» **Instructions for the task**:
Please repeat the lines below exactly. Begin with the line containing "[74,249,759,355] Microsoft Office" and go on through the line containing "[74,783,818,832] Code Vein".

» **Data supplied**:
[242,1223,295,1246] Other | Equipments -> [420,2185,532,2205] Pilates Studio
* * *
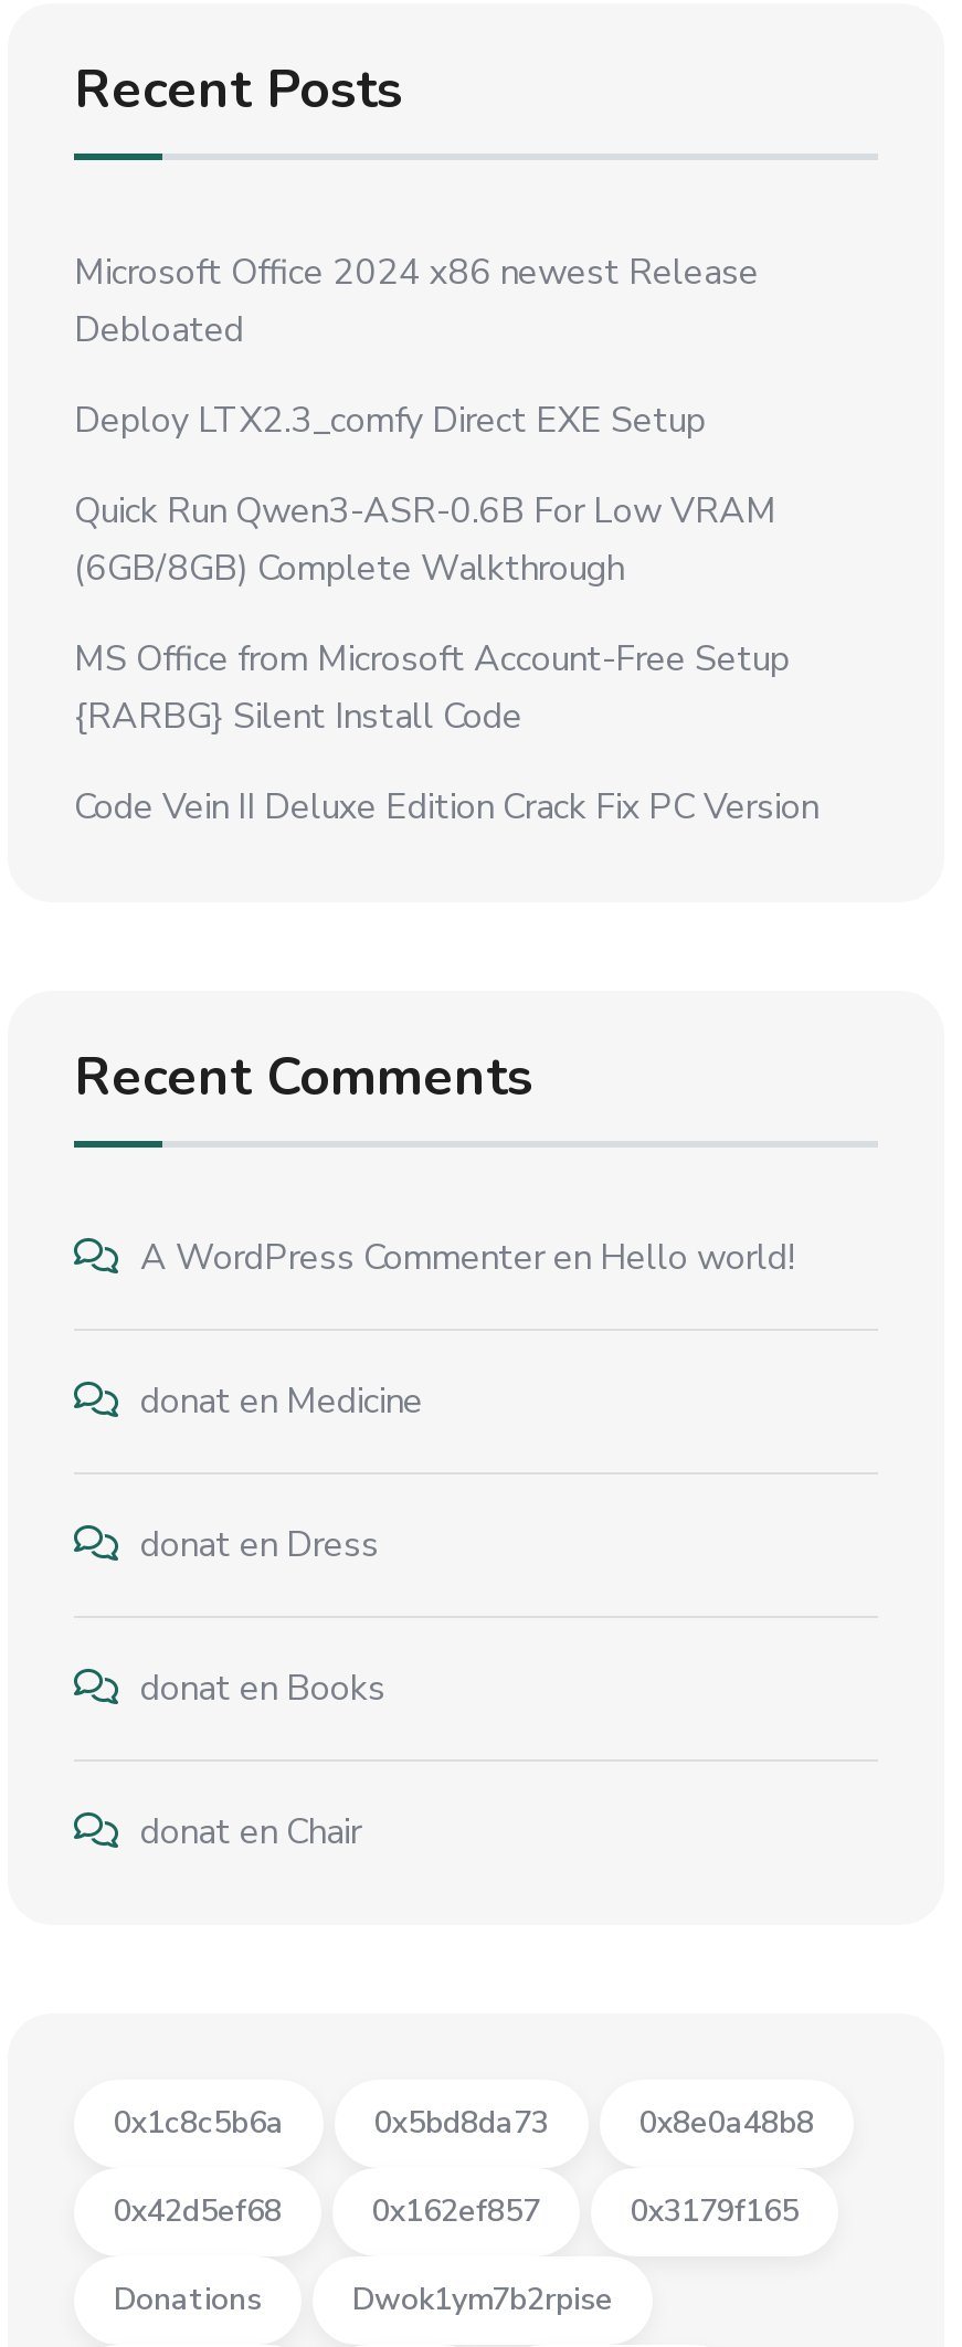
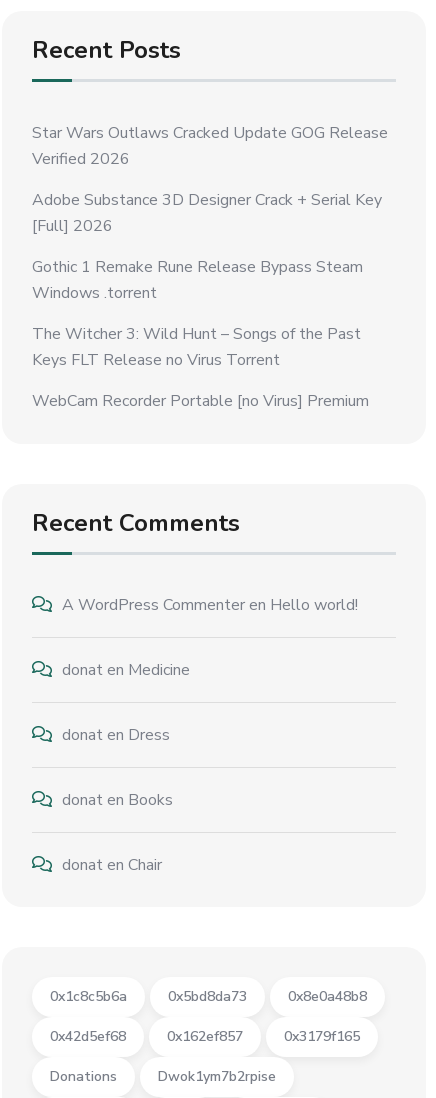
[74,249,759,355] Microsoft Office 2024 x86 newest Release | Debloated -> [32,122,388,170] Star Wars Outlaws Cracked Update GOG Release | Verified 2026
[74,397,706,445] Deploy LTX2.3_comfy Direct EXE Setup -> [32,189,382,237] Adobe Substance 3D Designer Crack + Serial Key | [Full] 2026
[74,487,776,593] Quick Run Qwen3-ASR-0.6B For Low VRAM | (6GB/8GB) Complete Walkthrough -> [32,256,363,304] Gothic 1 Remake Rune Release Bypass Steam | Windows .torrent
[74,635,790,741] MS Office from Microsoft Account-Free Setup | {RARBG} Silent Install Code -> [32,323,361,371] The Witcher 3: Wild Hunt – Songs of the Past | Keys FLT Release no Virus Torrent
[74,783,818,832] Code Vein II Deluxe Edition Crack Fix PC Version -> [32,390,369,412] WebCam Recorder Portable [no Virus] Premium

» **Result below**:
[74,249,759,355] Microsoft Office 2024 x86 newest Release | Debloated -> [32,122,388,170] Star Wars Outlaws Cracked Update GOG Release | Verified 2026
[74,397,706,445] Deploy LTX2.3_comfy Direct EXE Setup -> [32,189,382,237] Adobe Substance 3D Designer Crack + Serial Key | [Full] 2026
[74,487,776,593] Quick Run Qwen3-ASR-0.6B For Low VRAM | (6GB/8GB) Complete Walkthrough -> [32,256,363,304] Gothic 1 Remake Rune Release Bypass Steam | Windows .torrent
[74,635,790,741] MS Office from Microsoft Account-Free Setup | {RARBG} Silent Install Code -> [32,323,361,371] The Witcher 3: Wild Hunt – Songs of the Past | Keys FLT Release no Virus Torrent
[74,783,818,832] Code Vein II Deluxe Edition Crack Fix PC Version -> [32,390,369,412] WebCam Recorder Portable [no Virus] Premium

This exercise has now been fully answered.